I sostenitori del nucleare sostengono inoltre che le centrali sono molto più sicure, da vent’anni infatti non si registrano incidenti.

 

Bene. Accettiamolo, questo approccio pragmatico e non ideologico. Allora, la madre di tutti i problemi:che si fa delle scorie? Si possono costruire depositi in profondità; si possono fare depositi in superficie; si possono stipare in un laboratorio altamente tecnologico per trasmutazione del materiale altamente radioattivo. Risposte in questo senso non ne sono venute. Dovrebbero esserci.

Ancora: il ministro Scajola sostiene che grazie al nucleare l’Italia finalmente potrà raggiungere il livello tecnologico e produttivo dei paesi più avanzati dell’Occidente. Allora: è vero o no che Stati Uniti e mezza Europa, da anni non costruiscono più centrali perché costano troppo?

A proposito di centrali sicure: è vero o no che quelle definite “di ultima generazione” sono centrali di “terza generazione” disponibili anche oggi, e che non contengono nessun particolare ritrovato? Il problema delle scorie non ha fatto alcun passo in avanti sostanziale rispetto a vent’anni fa. Le centrali di cosiddetta “quarta generazione” che promettono importanti innovazioni su questo problema, sembra siano disponibili solo fra venticinque anni. Forse.

La questione dei costi. L’energia “pulita” prodotta da una centrale nucleare costa relativamente poco, però ingenti sono i costi di costruzione di una centrale, la gestione delle scorie, l’eventuale smantellamento. Secondo il MIT di Boston, nel 2003 servivano circa due miliardi di dollari, per costruire un reattore da mille megawatt. Il DOE, il ministero per l’energia statunitense stima i costi di produzione dell’energia nucleare con i nuovi impianti in 6,33 centesimi di dollaro per ogni chilowatt. Non quantificabili i costi per lo smantellamento, quando sarà necessario. Questo spiega perché di centrali nucleari se ne costruiscano poche?
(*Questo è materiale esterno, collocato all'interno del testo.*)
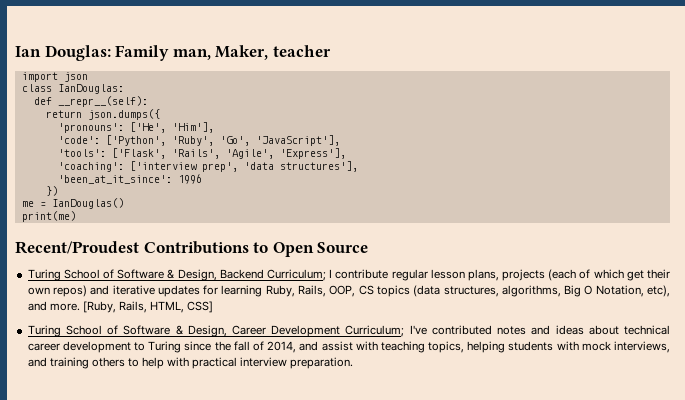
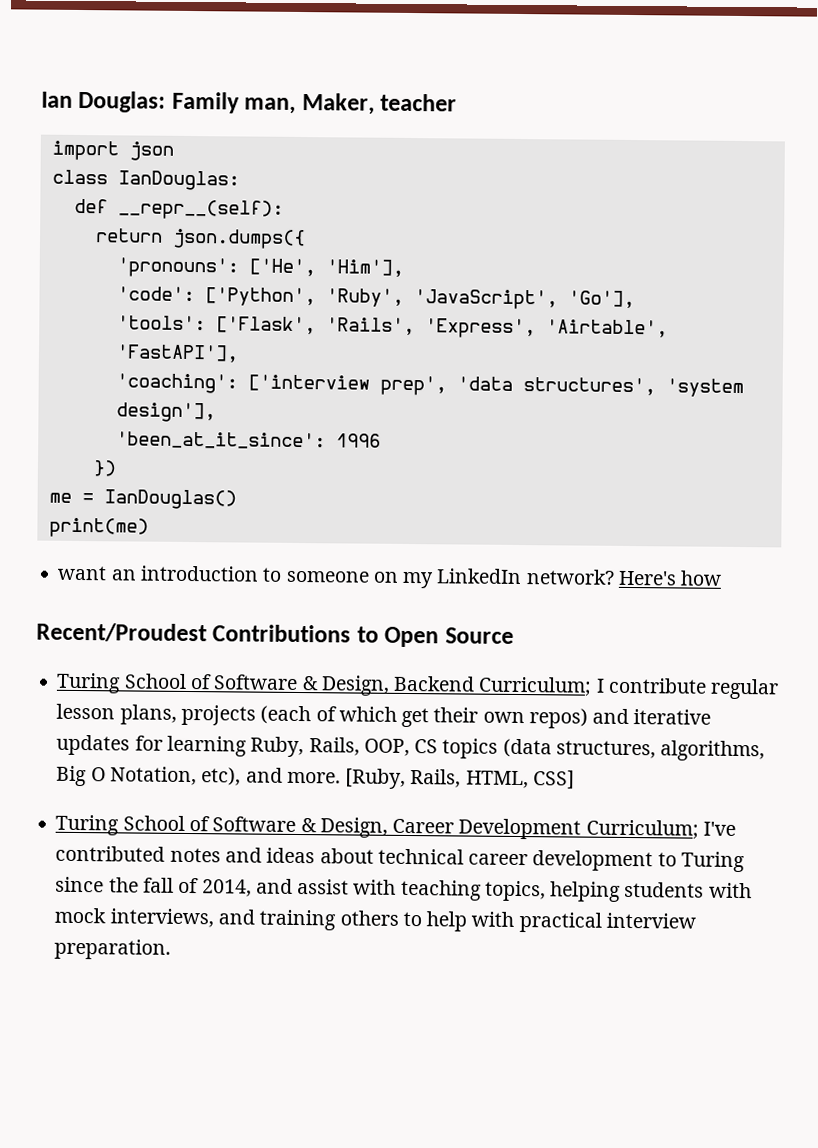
- 'code': ['Python', 'Ruby', 'Go', 'JavaScript'],
+ 'code': ['Python', 'Ruby', 'JavaScript', 'Go'],
- 'tools': ['Flask', 'Rails', 'Agile', 'Express'],
+ 'tools': ['Flask', 'Rails', 'Express', 'Airtable', 'FastAPI'],
- 'coaching': ['interview prep', 'data structures'],
+ 'coaching': ['interview prep', 'data structures', 'system design'],
+ want an introduction to someone on my LinkedIn network? Here's how

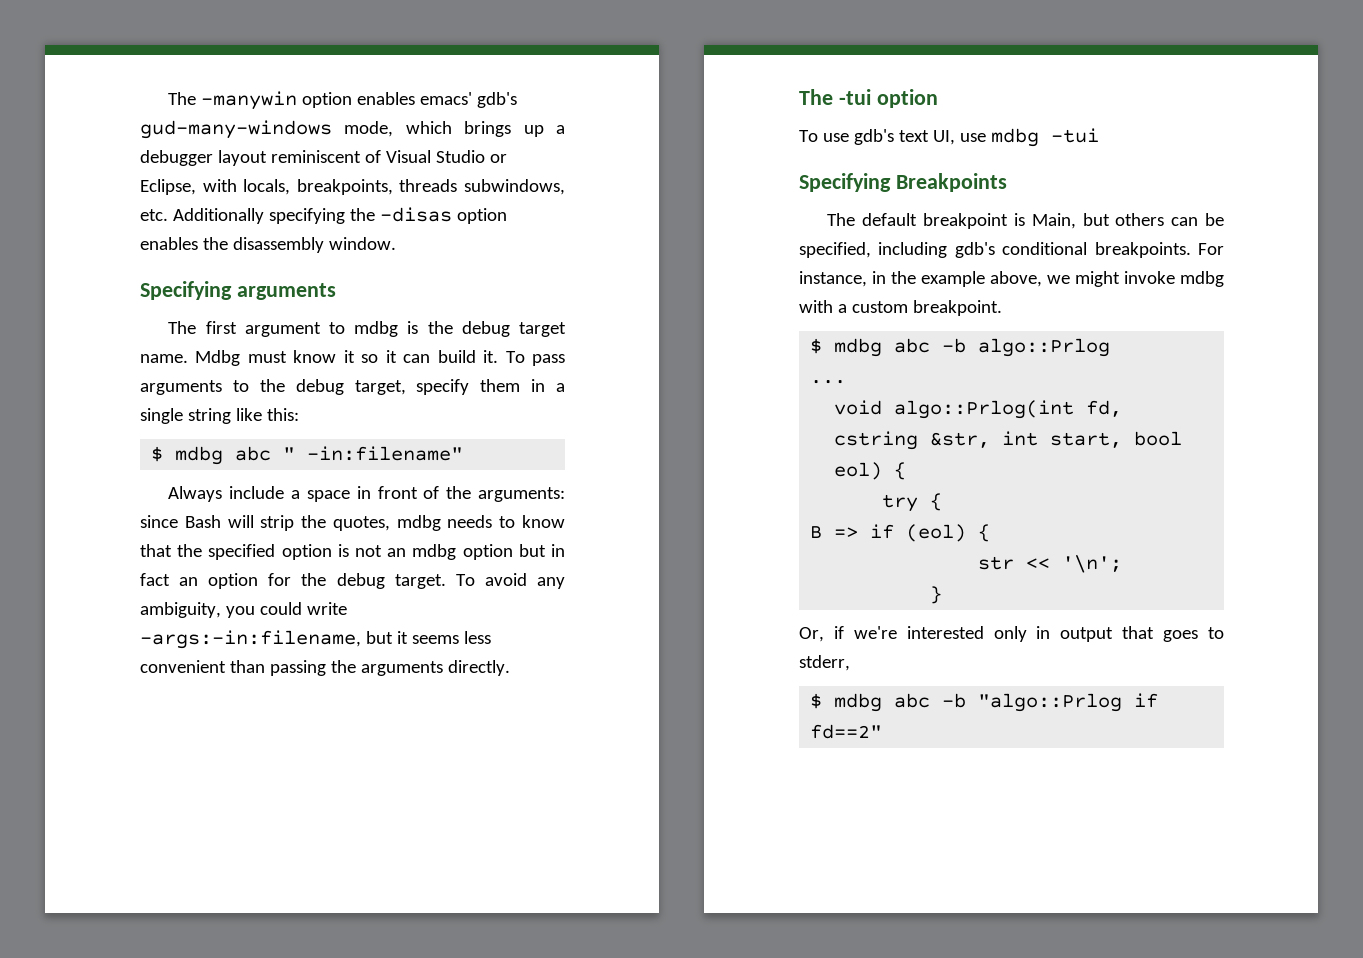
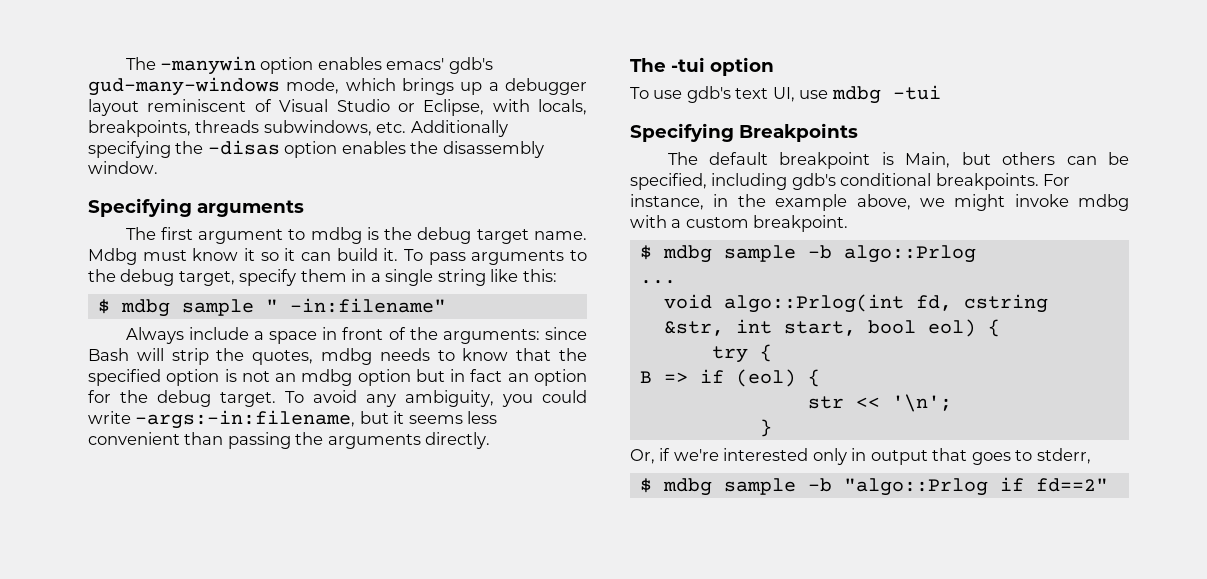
- $ mdbg abc " -in:filename"
+ $ mdbg sample " -in:filename"
- $ mdbg abc -b algo::Prlog
+ $ mdbg sample -b algo::Prlog
- $ mdbg abc -b "algo::Prlog if fd==2"
+ $ mdbg sample -b "algo::Prlog if fd==2"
Attualmente gli idrocarburi garantiscono l’85-90 per cento dell’energia totale usata nel mondo. Il 7-8 per cento viene dal nucleare. Sostituire petrolio e gas non è né facile né semplice. L’idrogeno in forma libera non esiste: lo si può fabbricare, ma attualmente il processo richiede più energia di quanto se ne ricavi. Il carbone è un minerale a più bassa intensità di energia, ma a parte i problemi legati alla sua estrazione, le stime dicono che le riserve potrebbero bastare per una decina d’anni. Tra le non rinnovabili (e tra queste c’è anche l’uranio) secondo un rapporto di Carlo Rubbia e David Goodstein, ne abbiamo per una ventina d’anni: «Usiamo quattordici Terawatt di energia», dice l’astrofisico Alberto Di Fazio. «A volerle fare con il nucleare servirebbero 10-15mila centrali in vent’anni: una ogni giorno e mezzo. Negli USA ce ne sono 104, in tutto il mondo poco più di quattrocento. Il nucleare potrebbe al massimo essere “un ponte” a cavallo del picco del petrolio…».

 

Alla fine della fiera: a parte gli slogan, ancora non c’è un dibattito serio sui costi e sulle tecnologie. Non sappiamo neppure bene a quanto ammonti il fabbisogno di energia in Italia. Quando si invoca l’abbandono dell’ideologismo, e si auspica un dibattito “pragmatico”, non significa anche cercare di fornire risposte credibili e soluzioni verificabili a questioni come quelle che si è cercato di porre?